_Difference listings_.
────────────────

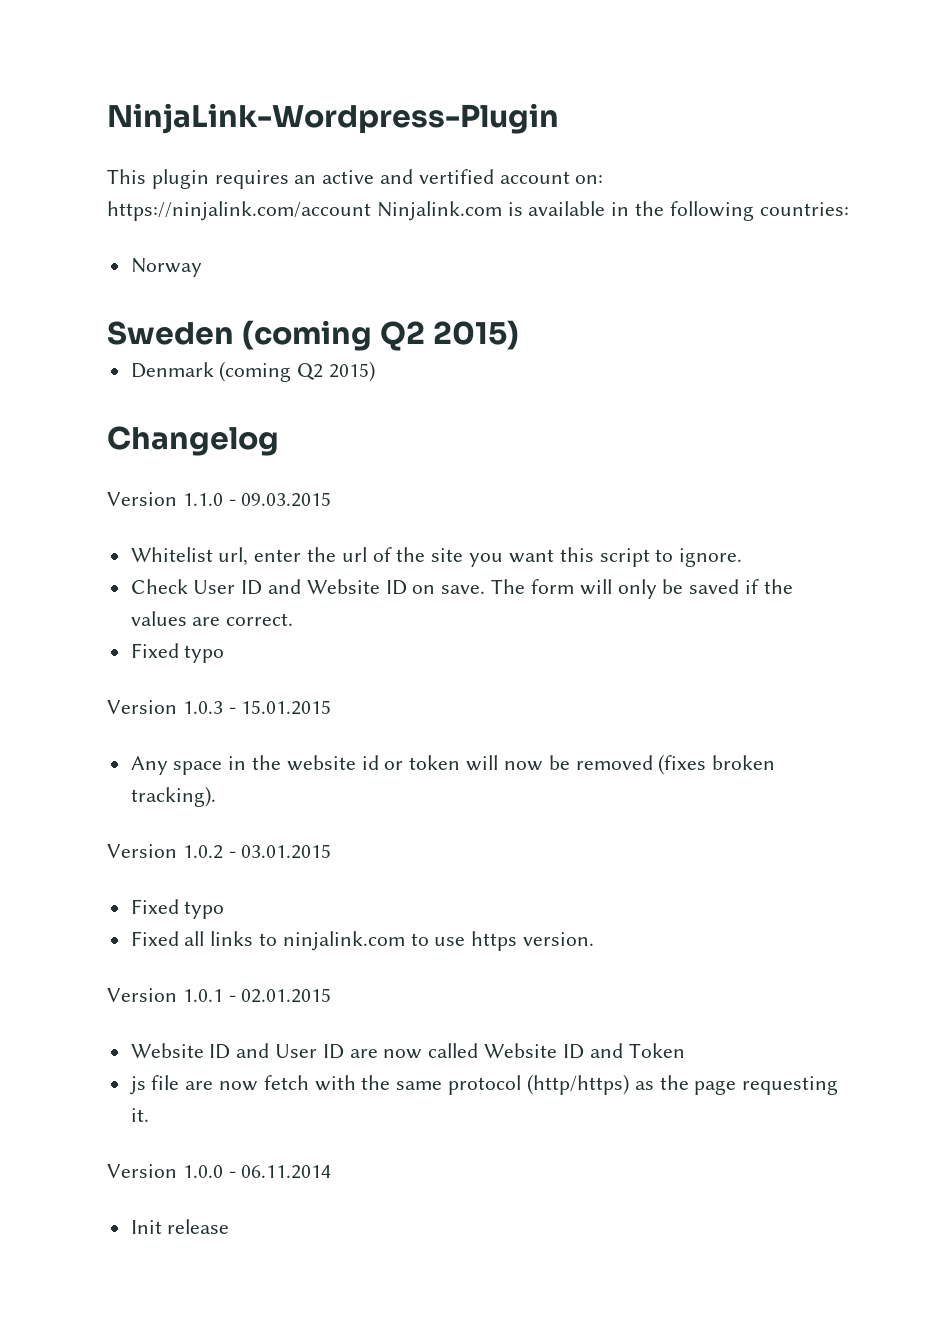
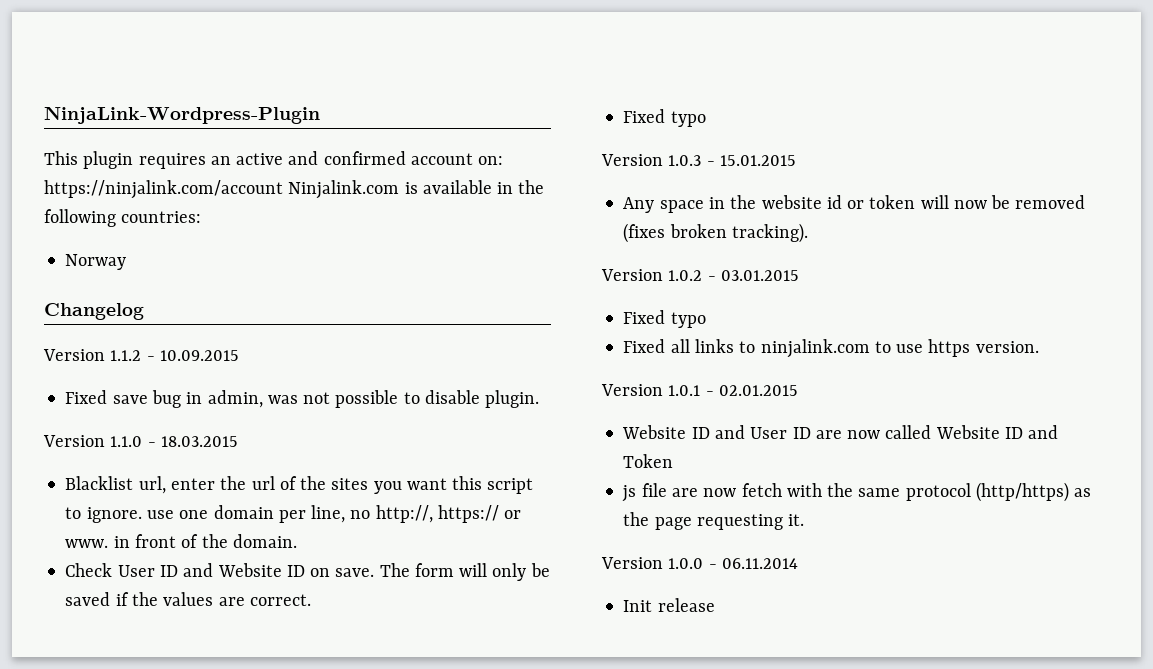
[418,169,494,184] vertified -> [323,151,406,165] confirmed
[107,320,520,351] [130,361,376,382] [107,426,279,456] Sweden (coming Q2 2015) // Denmark (coming Q2 2015) // Changelog -> [44,303,144,320] [43,349,239,361] [65,390,540,408] Changelog // Version 1.1.2 - 10.09.2015 // Fixed save bug in admin, was not possible to disable plugin.
[241,492,332,507] [130,547,213,562] 09.03.2015 // Whitelist -> [160,436,238,447] [65,476,134,490] 18.03.2015 // Blacklist
[431,548,464,562] site -> [331,478,369,490] sites
(743, 557) none -> [146,505,522,523] [65,534,297,548] use one domain per line, no http://, https:// or www. in front of the domain.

────────────────

_Directions for this task_.
Your answer must be the line containing "[431,548,464,562] site ->" and every line after it through the end of the records above, reproduced exactly and alone.

_Exercise solution_.
[431,548,464,562] site -> [331,478,369,490] sites
(743, 557) none -> [146,505,522,523] [65,534,297,548] use one domain per line, no http://, https:// or www. in front of the domain.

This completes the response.